Application of a Burkholderia cepacia lipase-immobilized silica monolith to batch and continuous biodiesel production with a stoichiometric mixture of methanol and crude Jatropha oil.

机构信息

Department of Chemical Engineering, Faculty of Engineering, Graduate School, Kyushu University, 744 Moto-oka, Nishi-ku, Fukuoka 819-0395, Japan.

出版信息

Biotechnol Biofuels. 2011 Oct 21;4(1):42. doi: 10.1186/1754-6834-4-42.
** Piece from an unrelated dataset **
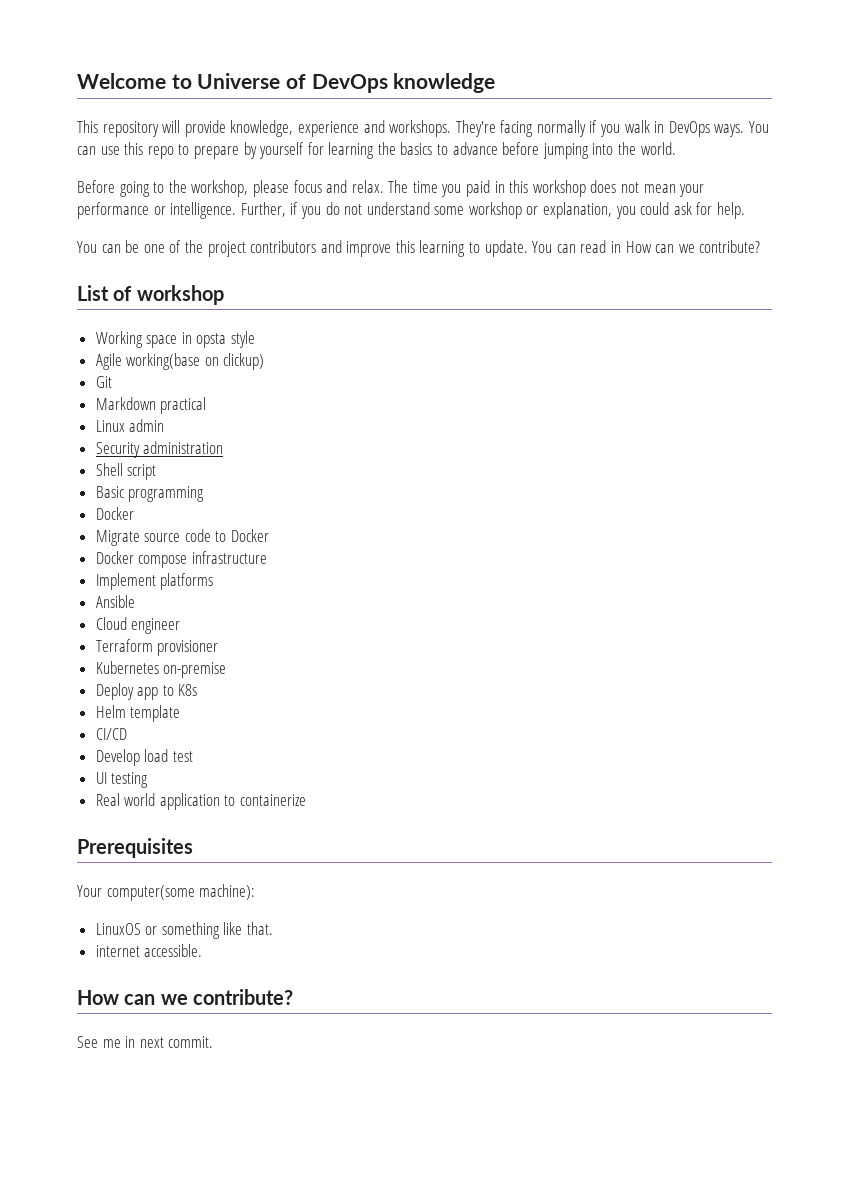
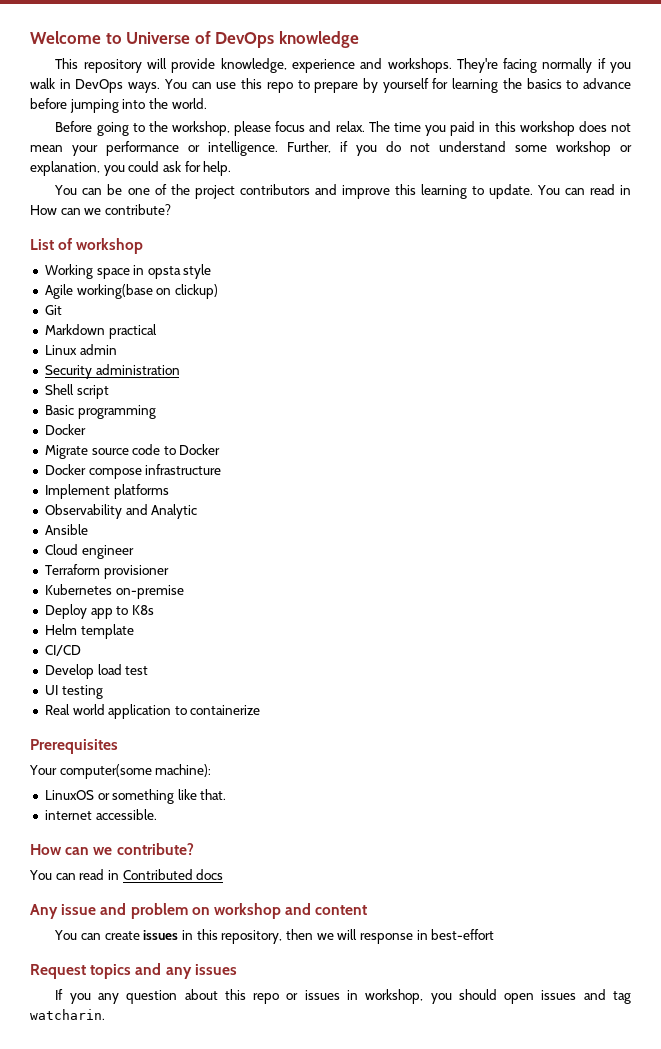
(214, 581) none -> [44,504,198,519] // Observability and Analytic
[77,1036,214,1048] See me in next commit. -> [29,869,224,880] [30,903,368,919] [54,929,495,944] [30,963,237,979] [55,989,631,1004] [30,1009,105,1020] You can read in Contributed docs // Any issue and problem on workshop and content // You can create issues in this repository, then we will response in best-effort // Request topics and any issues // If you any question about this repo or issues in workshop, you should open issues and tag watcharin.

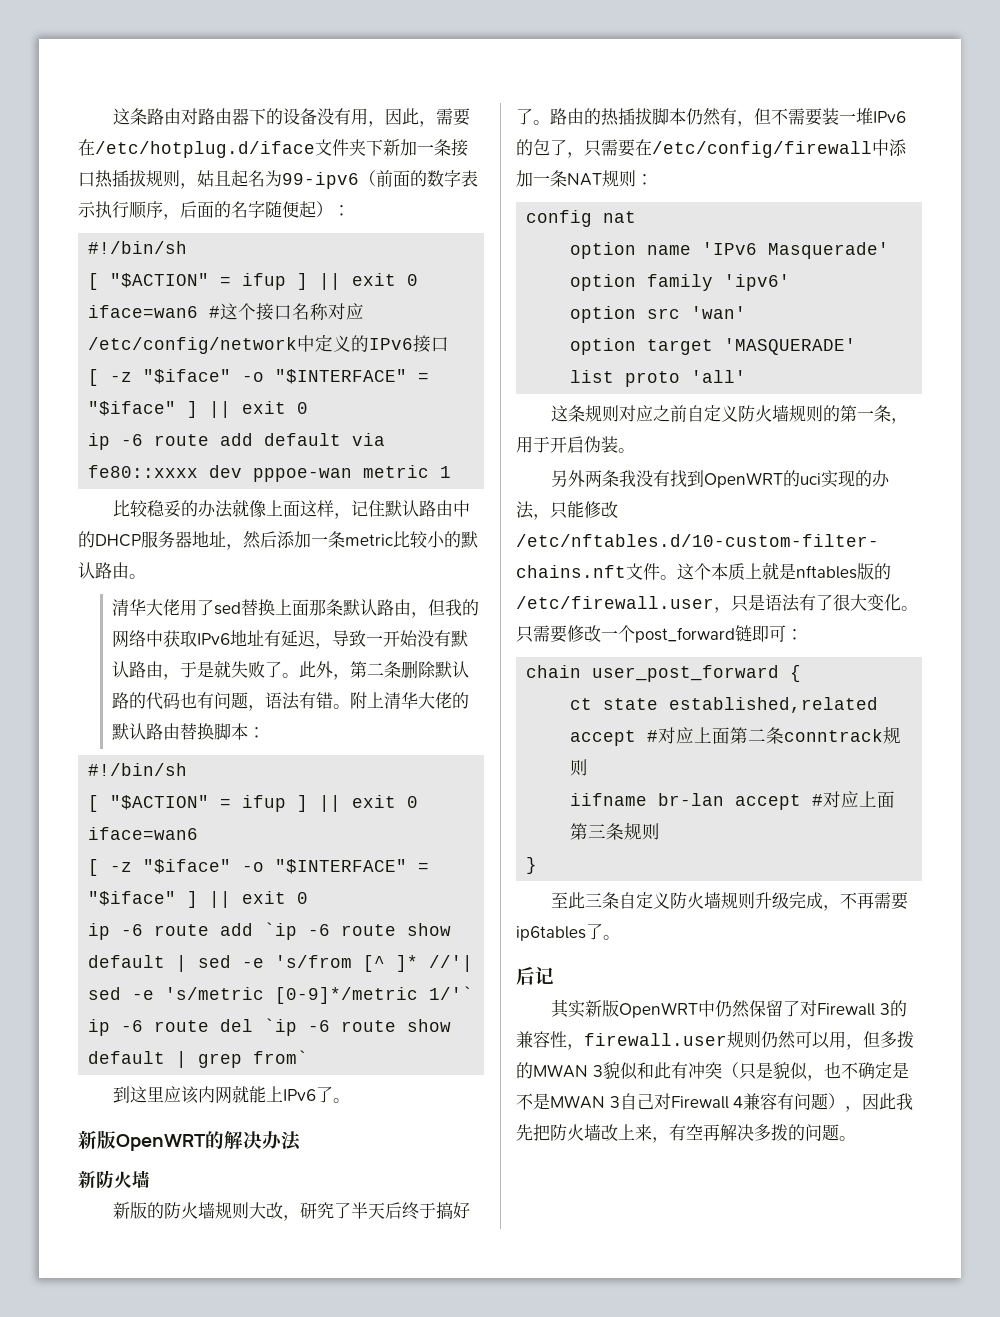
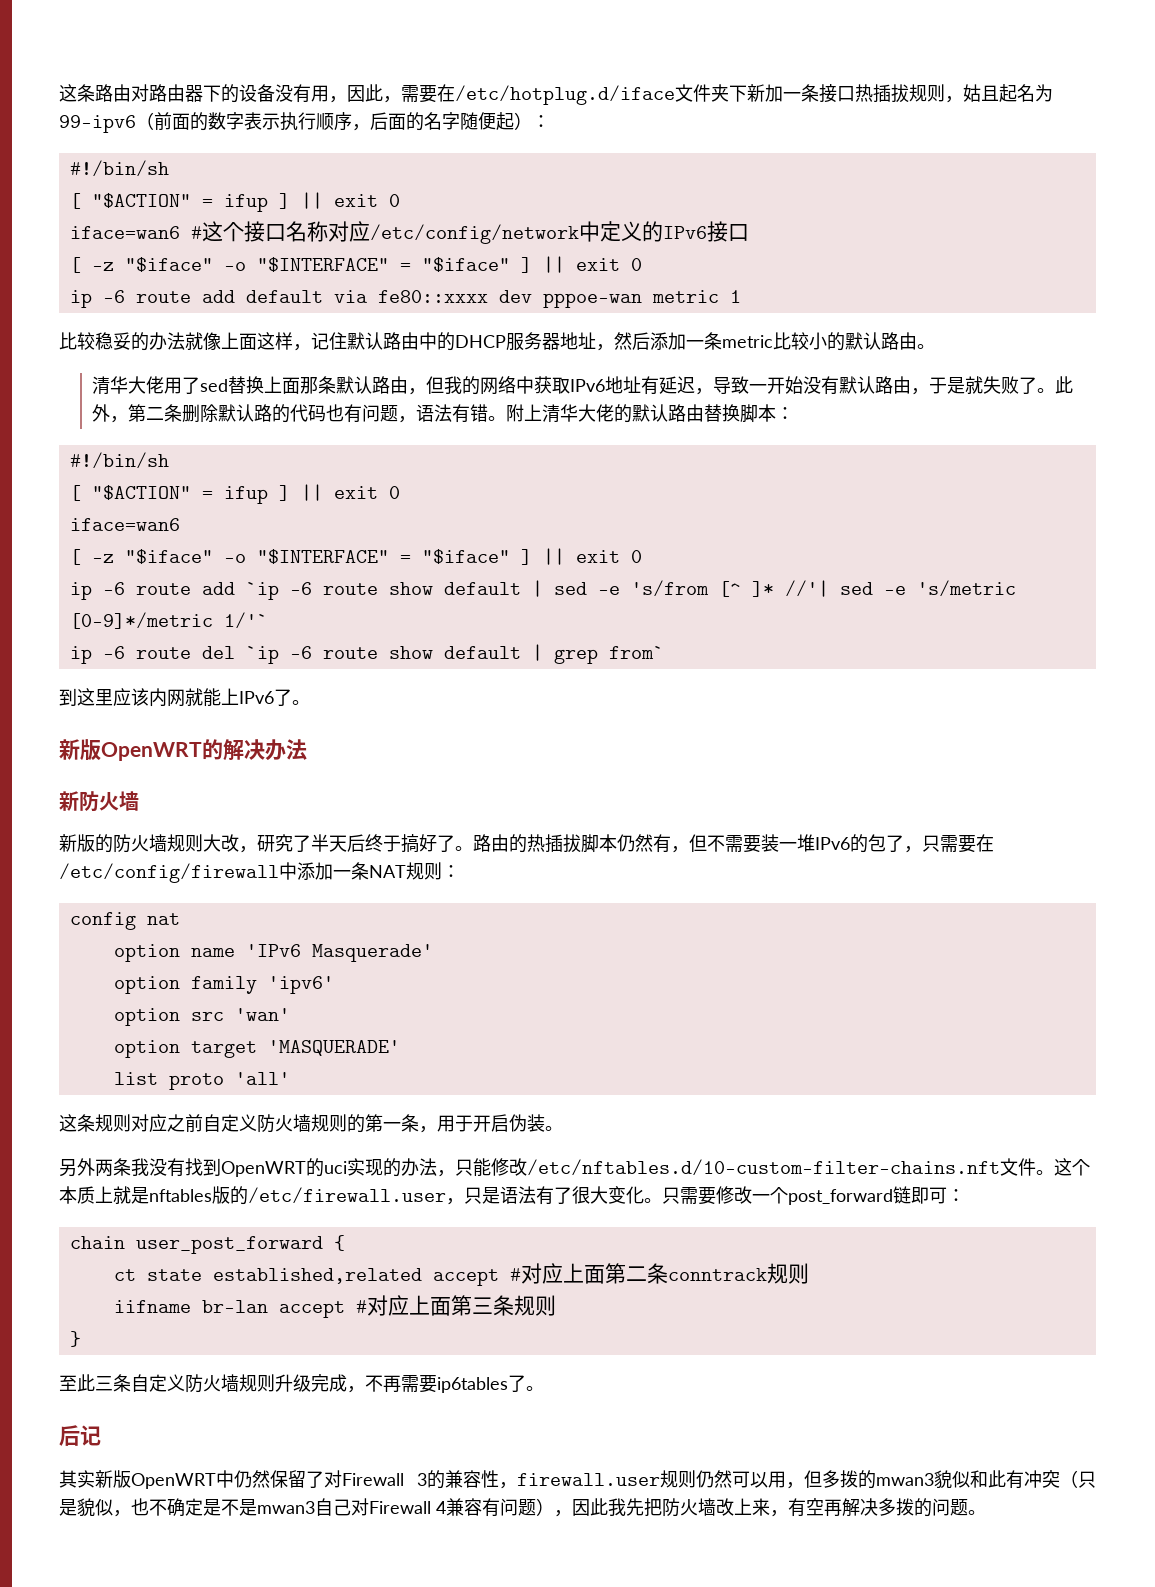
[533,1064,603,1078] MWAN 3 -> [876,1473,934,1486] mwan3
[550,1095,620,1109] MWAN 3 -> [257,1501,315,1514] mwan3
DOI:10.1186/1754-6834-4-42
PMID:22013896
原文链接:https://pmc.ncbi.nlm.nih.gov/articles/PMC3212898/
Abstract

BACKGROUND

The enzymatic production of biodiesel through alcoholysis of triglycerides has become more attractive because it shows potential in overcoming the drawbacks of chemical processes. In this study, we investigate the production of biodiesel from crude, non-edible Jatropha oil and methanol to characterize Burkholderia cepacia lipase immobilized in an n-butyl-substituted hydrophobic silica monolith. We also evaluate the performance of a lipase-immobilized silica monolith bioreactor in the continuous production of biodiesel.

RESULTS

The Jatropha oil used contained 18% free fatty acids, which is problematic in a base-catalyzed process. In the lipase-catalyzed reaction, the presence of free fatty acids made the reaction mixture homogeneous and allowed bioconversion to proceed to 90% biodiesel yield after a 12 hour reaction time. The optimal molar ratio of methanol to oil was 3.3 to 3.5 parts methanol to one part oil, with water content of 0.6% (w/w). Further experiments revealed that B. cepacia lipase immobilized in hydrophobic silicates was sufficiently tolerant to methanol, and glycerol adsorbed on the support disturbed the reaction to some extent in the present reaction system. The continuous production of biodiesel was performed at steady state using a lipase-immobilized silica monolith bioreactor loaded with 1.67 g of lipase. The yield of 95% was reached at a flow rate of 0.6 mL/h, although the performance of the continuous bioreactor was somewhat below that predicted from the batch reactor. The bioreactor was operated successfully for almost 50 days with 80% retention of the initial yield.

CONCLUSIONS

The presence of free fatty acids originally contained in Jatropha oil improved the reaction efficiency of the biodiesel production. A combination of B. cepacia lipase and its immobilization support, n-butyl-substituted silica monolith, was effective in the production of biodiesel. This procedure is easily applicable to the design of a continuous flow-through bioreactor system.

摘要

背景

通过甘油三酯的醇解来生产生物柴油的酶法已变得更具吸引力,因为它在克服化学过程的缺点方面显示出潜力。在这项研究中,我们研究了利用粗制的、不可食用的麻疯树油和甲醇来生产生物柴油,所用的方法是固定化 Burkholderia cepacia 脂肪酶于正丁基取代的疏水性硅胶整体柱。我们还评估了固定化脂肪酶硅胶整体柱生物反应器在连续生产生物柴油中的性能。

结果

所用的麻疯树油含有 18%的游离脂肪酸,这在碱催化过程中是一个问题。在脂肪酶催化反应中,游离脂肪酸的存在使反应混合物呈均相,使生物转化在 12 小时的反应时间后达到 90%的生物柴油产率。甲醇与油的最佳摩尔比为 3.3 至 3.5 份甲醇对 1 份油,水含量为 0.6%(w/w)。进一步的实验表明,固定化于疏水性硅酸盐的 Burkholderia cepacia 脂肪酶对甲醇有足够的耐受性,并且在本反应体系中,吸附在载体上的甘油在一定程度上干扰了反应。使用负载 1.67 g 脂肪酶的固定化脂肪酶硅胶整体柱生物反应器在稳态下进行生物柴油的连续生产。在流速为 0.6 mL/h 时达到 95%的产率,尽管连续生物反应器的性能略低于批式反应器的预测值。该生物反应器在近 50 天的时间内成功运行,初始产率保持在 80%。

结论

麻疯树油中原有的游离脂肪酸提高了生物柴油生产的反应效率。 Burkholderia cepacia 脂肪酶与其固定化载体正丁基取代硅胶整体柱的组合在生物柴油的生产中是有效的。该方法易于应用于连续流动式生物反应器系统的设计。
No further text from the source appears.